What, it is 2025 and we don't have a way for a function to return an error code, or exception, or a way to propagate these errors to UI? (…)
We do. You still need to detect it, handle it, produce, test, and maintain that UI and entire separate scenario, clearly explain the situation to the user, deal with users confused by the grapheme vs byte count, have the user re-fill the password field (it’s cleared on the error). Compare that to just taking first 72 bytes of the input, which does exactly the same in 99.999% of cases, and works in 100% of sane
(1) cases.
While I do understand (and agree with) the opposition to truncation to absurdly short lengths, I don’t get the negative stance on truncation in general. It will be done anyway, because it has to be: during the KDF stage.

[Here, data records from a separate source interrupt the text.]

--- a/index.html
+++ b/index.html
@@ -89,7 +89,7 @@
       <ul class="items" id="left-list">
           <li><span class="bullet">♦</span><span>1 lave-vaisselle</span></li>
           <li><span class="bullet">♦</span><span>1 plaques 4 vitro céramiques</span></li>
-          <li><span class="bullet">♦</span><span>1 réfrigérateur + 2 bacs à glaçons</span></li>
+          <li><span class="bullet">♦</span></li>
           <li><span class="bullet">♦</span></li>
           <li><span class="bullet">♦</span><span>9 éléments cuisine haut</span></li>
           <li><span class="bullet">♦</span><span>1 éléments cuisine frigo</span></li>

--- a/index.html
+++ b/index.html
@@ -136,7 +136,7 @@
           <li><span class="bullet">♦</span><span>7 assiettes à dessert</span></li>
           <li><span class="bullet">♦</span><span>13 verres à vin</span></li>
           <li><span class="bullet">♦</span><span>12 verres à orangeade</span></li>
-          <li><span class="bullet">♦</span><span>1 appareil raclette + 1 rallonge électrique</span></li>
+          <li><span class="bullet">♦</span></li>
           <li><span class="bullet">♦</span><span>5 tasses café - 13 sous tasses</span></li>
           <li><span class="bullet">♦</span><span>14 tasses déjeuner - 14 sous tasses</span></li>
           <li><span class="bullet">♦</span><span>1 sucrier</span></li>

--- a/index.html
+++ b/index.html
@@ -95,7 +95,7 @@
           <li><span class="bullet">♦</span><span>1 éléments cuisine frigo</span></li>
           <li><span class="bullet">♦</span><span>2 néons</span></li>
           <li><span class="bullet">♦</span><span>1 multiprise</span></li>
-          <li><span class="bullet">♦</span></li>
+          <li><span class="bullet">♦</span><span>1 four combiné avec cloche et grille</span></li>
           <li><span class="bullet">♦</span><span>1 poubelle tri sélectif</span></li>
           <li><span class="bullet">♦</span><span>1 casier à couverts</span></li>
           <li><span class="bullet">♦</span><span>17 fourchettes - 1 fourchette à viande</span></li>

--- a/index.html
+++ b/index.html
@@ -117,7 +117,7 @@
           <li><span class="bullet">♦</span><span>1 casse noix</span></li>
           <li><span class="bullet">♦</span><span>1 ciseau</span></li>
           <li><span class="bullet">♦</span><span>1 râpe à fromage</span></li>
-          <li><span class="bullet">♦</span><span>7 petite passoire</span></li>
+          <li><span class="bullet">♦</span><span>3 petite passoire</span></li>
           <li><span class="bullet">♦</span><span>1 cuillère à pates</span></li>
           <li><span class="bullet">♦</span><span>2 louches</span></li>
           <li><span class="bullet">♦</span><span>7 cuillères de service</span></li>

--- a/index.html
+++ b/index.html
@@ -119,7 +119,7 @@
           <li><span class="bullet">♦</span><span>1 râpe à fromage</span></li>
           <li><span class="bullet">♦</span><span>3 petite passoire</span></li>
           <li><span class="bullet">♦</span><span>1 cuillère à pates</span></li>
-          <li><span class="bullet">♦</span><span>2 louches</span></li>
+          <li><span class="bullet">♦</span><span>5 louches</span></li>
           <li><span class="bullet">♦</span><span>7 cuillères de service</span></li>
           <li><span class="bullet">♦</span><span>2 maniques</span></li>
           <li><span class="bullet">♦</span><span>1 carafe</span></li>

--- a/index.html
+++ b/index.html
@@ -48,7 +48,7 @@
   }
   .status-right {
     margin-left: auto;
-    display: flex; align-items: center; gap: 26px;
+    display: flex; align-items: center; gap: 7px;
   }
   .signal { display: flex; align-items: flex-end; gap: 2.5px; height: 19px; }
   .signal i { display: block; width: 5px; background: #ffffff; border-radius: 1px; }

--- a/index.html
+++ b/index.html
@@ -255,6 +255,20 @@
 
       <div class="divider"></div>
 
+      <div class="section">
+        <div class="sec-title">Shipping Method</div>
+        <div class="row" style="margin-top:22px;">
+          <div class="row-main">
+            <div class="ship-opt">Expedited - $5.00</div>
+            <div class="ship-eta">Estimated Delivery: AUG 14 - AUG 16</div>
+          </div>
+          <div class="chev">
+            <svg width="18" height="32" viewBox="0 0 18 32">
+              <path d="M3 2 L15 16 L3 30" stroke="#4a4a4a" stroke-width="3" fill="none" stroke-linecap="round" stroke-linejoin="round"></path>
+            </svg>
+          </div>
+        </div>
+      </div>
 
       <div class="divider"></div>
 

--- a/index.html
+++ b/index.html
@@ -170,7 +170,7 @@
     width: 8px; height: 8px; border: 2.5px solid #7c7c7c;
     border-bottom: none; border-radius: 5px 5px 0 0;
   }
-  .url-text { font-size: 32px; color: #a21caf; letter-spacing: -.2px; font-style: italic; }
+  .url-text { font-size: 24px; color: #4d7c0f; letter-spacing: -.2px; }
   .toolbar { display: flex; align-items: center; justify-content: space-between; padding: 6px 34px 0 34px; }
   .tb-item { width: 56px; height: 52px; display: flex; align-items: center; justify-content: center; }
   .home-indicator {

I'll have to look at a password manager then. Just do not like the idea of saving my passwords in an unknown program, I have no idea what it will do with the passwords. Also putting all my eggs in one backet feels like..... But it seems its the way to go. Thanks
Don’t put it in a random program. Choose wisely, set a good master passphrase, do monthly backups on a separate medium. You also can have multiple password databases, so it’s not exactly all eggs in one basket.
Also mind that having it all written in a notebook is also “all eggs in one basket,” except the basket is plaintext. Or, worse, not writing them down, but instead keeping in your head. Which universally leads to choosing weak passwords or — even worse — reusing passwords (or their fragments) across services.
(1) Having an over 72 byte password is some serious misunderstanding on user’s end.